START Exercise material

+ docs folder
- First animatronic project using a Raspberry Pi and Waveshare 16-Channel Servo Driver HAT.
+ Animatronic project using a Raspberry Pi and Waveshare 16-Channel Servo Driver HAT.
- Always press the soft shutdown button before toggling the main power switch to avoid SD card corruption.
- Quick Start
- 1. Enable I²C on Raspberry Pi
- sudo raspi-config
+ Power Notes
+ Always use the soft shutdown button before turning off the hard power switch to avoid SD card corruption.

END Exercise material
START Exercise material

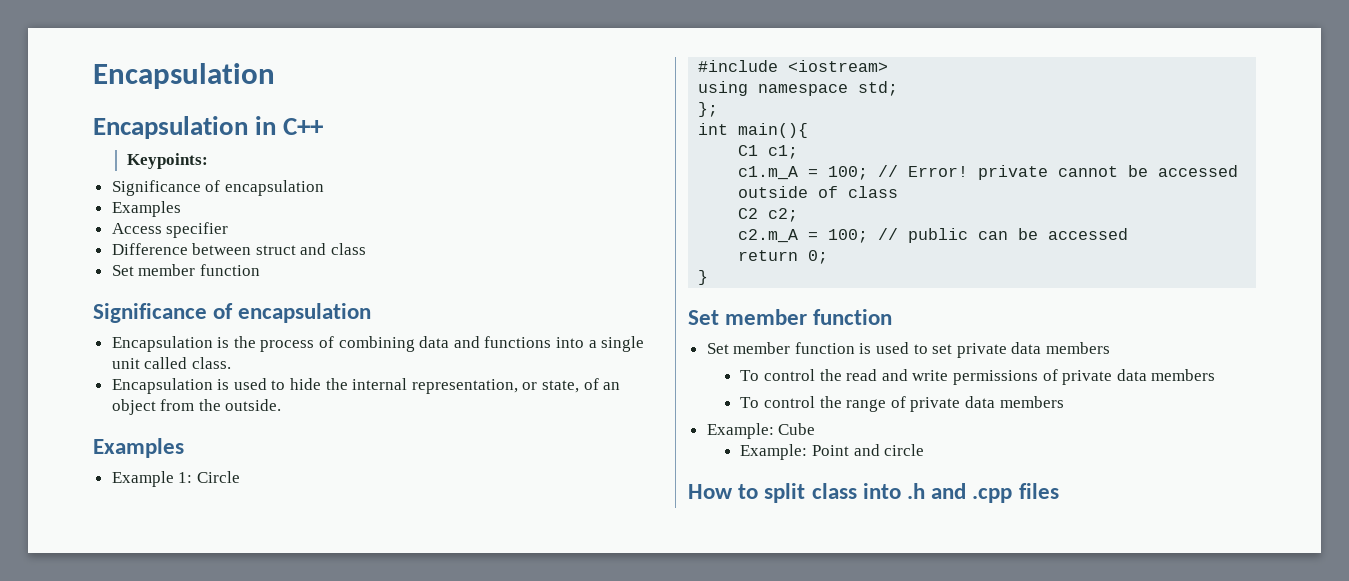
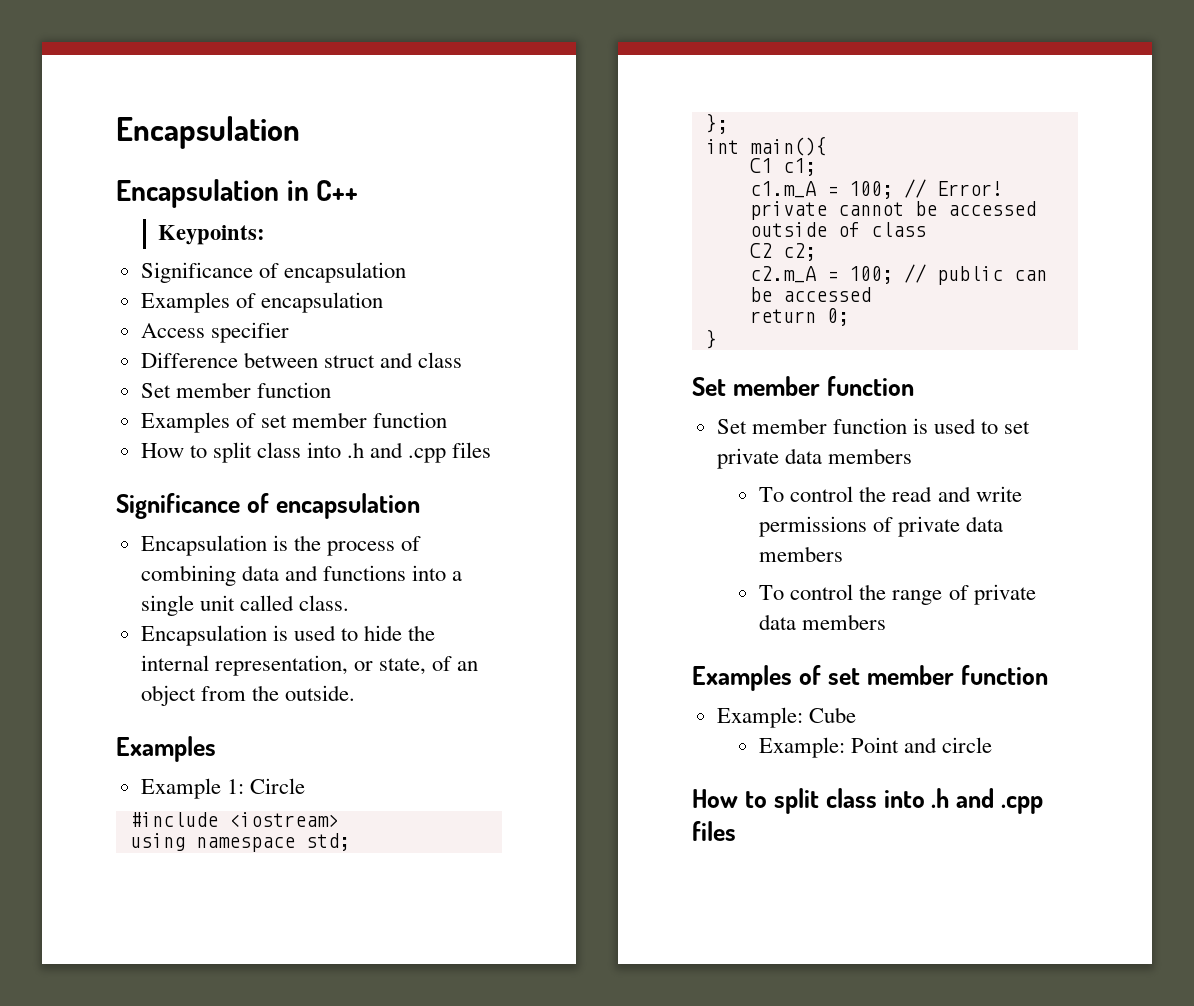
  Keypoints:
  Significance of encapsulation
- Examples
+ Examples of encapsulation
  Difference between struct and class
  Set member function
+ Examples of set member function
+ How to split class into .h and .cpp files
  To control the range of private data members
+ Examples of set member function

END Exercise material
START Exercise material

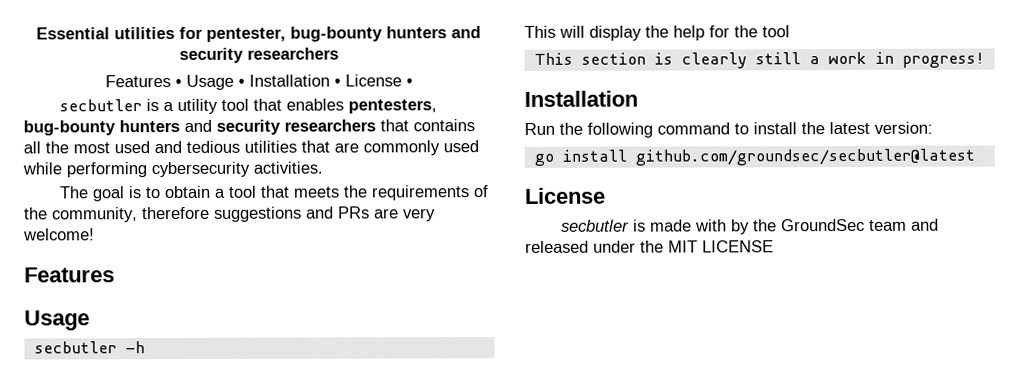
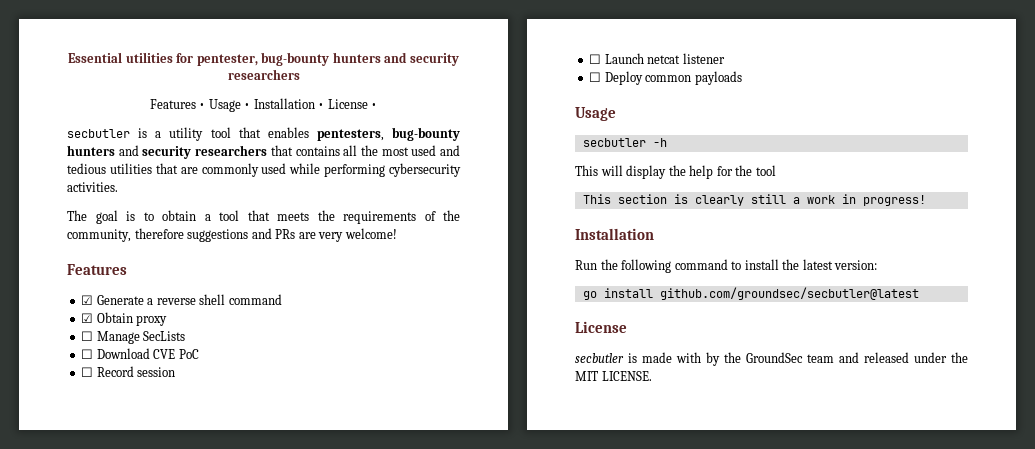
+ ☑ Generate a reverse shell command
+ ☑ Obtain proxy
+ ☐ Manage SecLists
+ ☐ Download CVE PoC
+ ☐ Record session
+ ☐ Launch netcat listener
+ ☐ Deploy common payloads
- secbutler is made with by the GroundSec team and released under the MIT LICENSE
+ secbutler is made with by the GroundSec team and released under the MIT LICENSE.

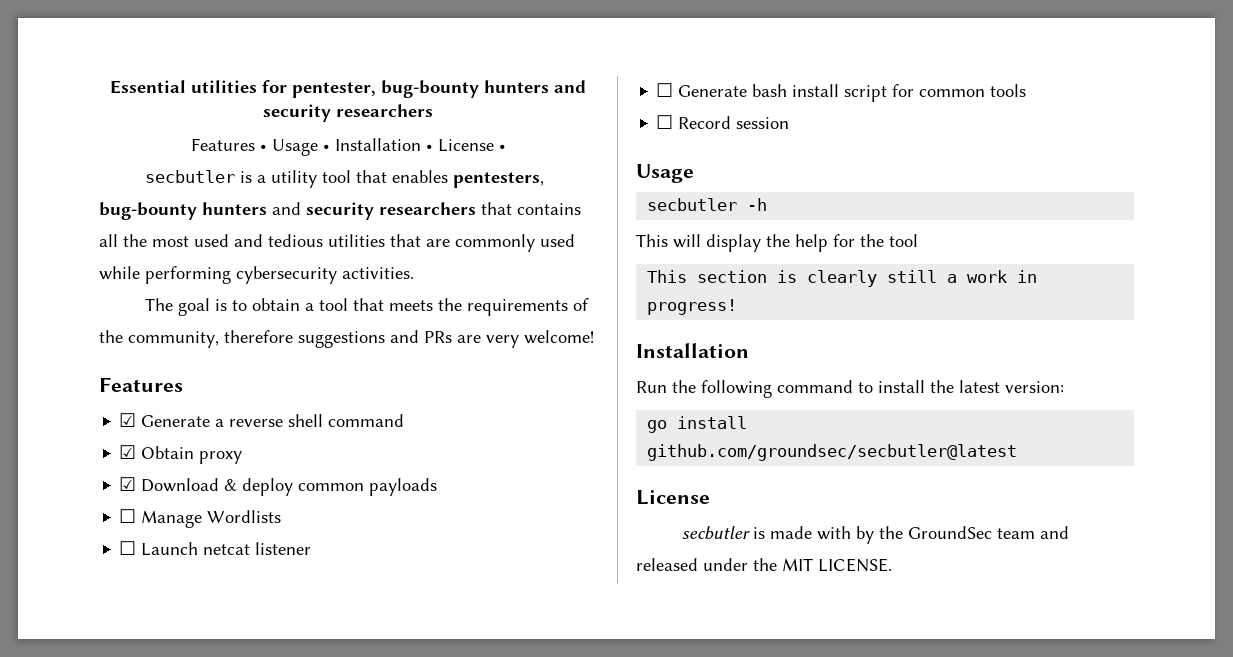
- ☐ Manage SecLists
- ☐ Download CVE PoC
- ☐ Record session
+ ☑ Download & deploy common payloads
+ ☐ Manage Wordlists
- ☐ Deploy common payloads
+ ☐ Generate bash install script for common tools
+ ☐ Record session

END Exercise material

Problem to solve:
Would you filter the records and copy out each line containing "Driver"?

Response:
- First animatronic project using a Raspberry Pi and Waveshare 16-Channel Servo Driver HAT.
+ Animatronic project using a Raspberry Pi and Waveshare 16-Channel Servo Driver HAT.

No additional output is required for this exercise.